Work order: For the word "Pleated", find each line in the entries where it occurs and copy that line.

Record excerpts:

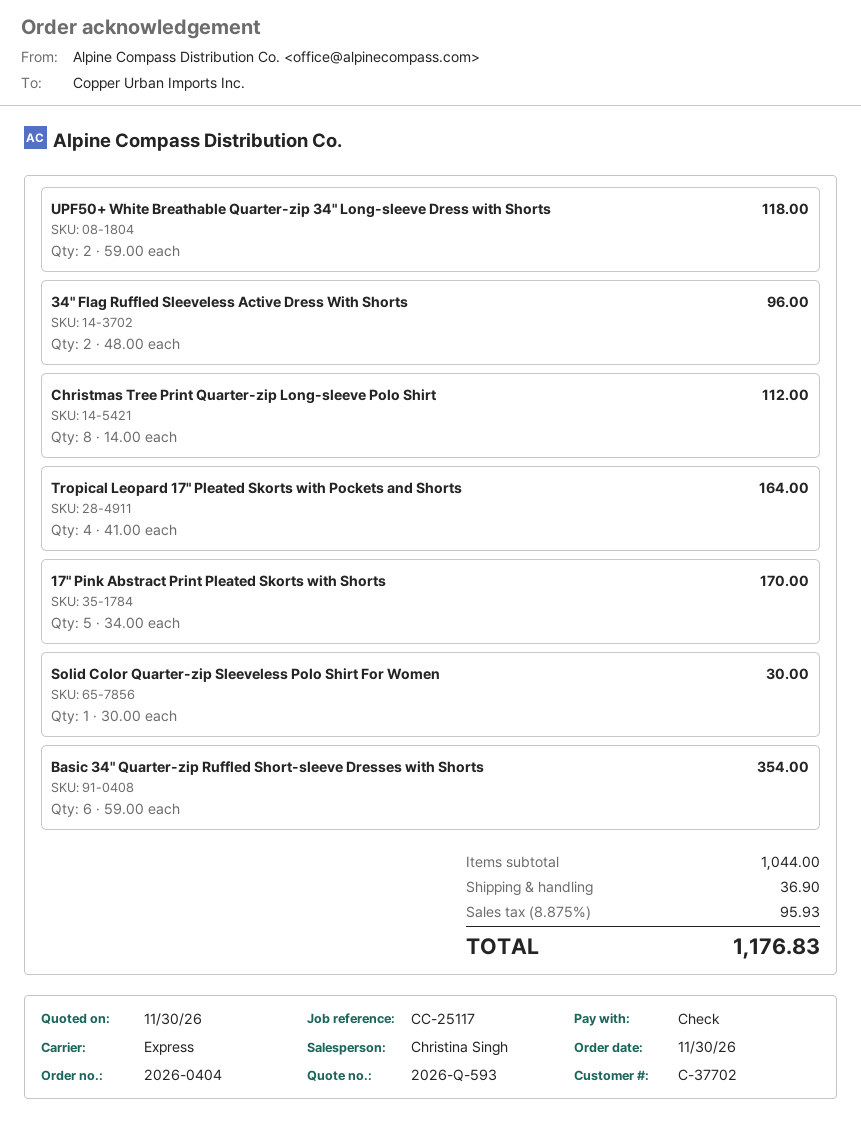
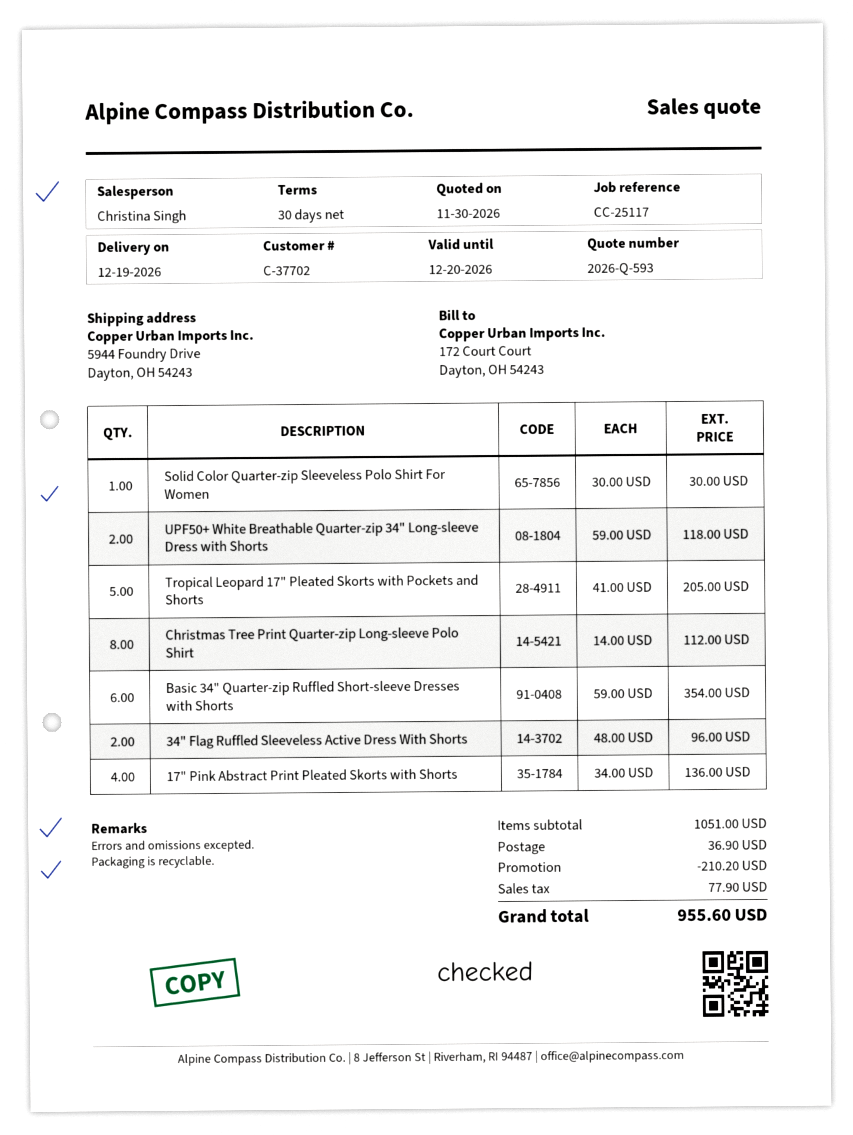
Tropical Leopard 17" Pleated Skorts with Pockets and Shorts: 4 x 41.00 = 164.00 -> 5 x 41.00 = 205.00
17" Pink Abstract Print Pleated Skorts with Shorts: 5 x 34.00 = 170.00 -> 4 x 34.00 = 136.00
subtotal: 1044.00 -> 1051.00
discount: none -> 210.20
tax: 95.93 -> 77.90
total: 1176.83 -> 955.60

Task answer:
Tropical Leopard 17" Pleated Skorts with Pockets and Shorts: 4 x 41.00 = 164.00 -> 5 x 41.00 = 205.00
17" Pink Abstract Print Pleated Skorts with Shorts: 5 x 34.00 = 170.00 -> 4 x 34.00 = 136.00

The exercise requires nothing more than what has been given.